*** INPUT DATA ***
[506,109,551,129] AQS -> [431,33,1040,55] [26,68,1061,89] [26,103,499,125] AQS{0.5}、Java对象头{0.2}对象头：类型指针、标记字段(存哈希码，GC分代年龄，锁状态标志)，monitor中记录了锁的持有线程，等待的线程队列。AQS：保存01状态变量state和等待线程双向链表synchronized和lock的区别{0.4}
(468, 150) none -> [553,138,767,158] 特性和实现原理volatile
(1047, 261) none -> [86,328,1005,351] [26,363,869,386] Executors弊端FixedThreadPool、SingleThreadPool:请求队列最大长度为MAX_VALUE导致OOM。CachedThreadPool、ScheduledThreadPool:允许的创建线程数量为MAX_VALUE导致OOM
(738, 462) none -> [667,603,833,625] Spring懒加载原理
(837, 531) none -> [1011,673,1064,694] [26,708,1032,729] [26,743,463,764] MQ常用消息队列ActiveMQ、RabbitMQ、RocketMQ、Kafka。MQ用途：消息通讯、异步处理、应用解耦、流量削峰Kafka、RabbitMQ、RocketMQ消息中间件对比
*** End of INPUT DATA ***
• _WORK ORDER_: Every line from the one containing "(1047, 261) none" to the final line of the listing above should be set down exactly, with nothing added.

• _ANSWER TO THIS EXERCISE_:
(1047, 261) none -> [86,328,1005,351] [26,363,869,386] Executors弊端FixedThreadPool、SingleThreadPool:请求队列最大长度为MAX_VALUE导致OOM。CachedThreadPool、ScheduledThreadPool:允许的创建线程数量为MAX_VALUE导致OOM
(738, 462) none -> [667,603,833,625] Spring懒加载原理
(837, 531) none -> [1011,673,1064,694] [26,708,1032,729] [26,743,463,764] MQ常用消息队列ActiveMQ、RabbitMQ、RocketMQ、Kafka。MQ用途：消息通讯、异步处理、应用解耦、流量削峰Kafka、RabbitMQ、RocketMQ消息中间件对比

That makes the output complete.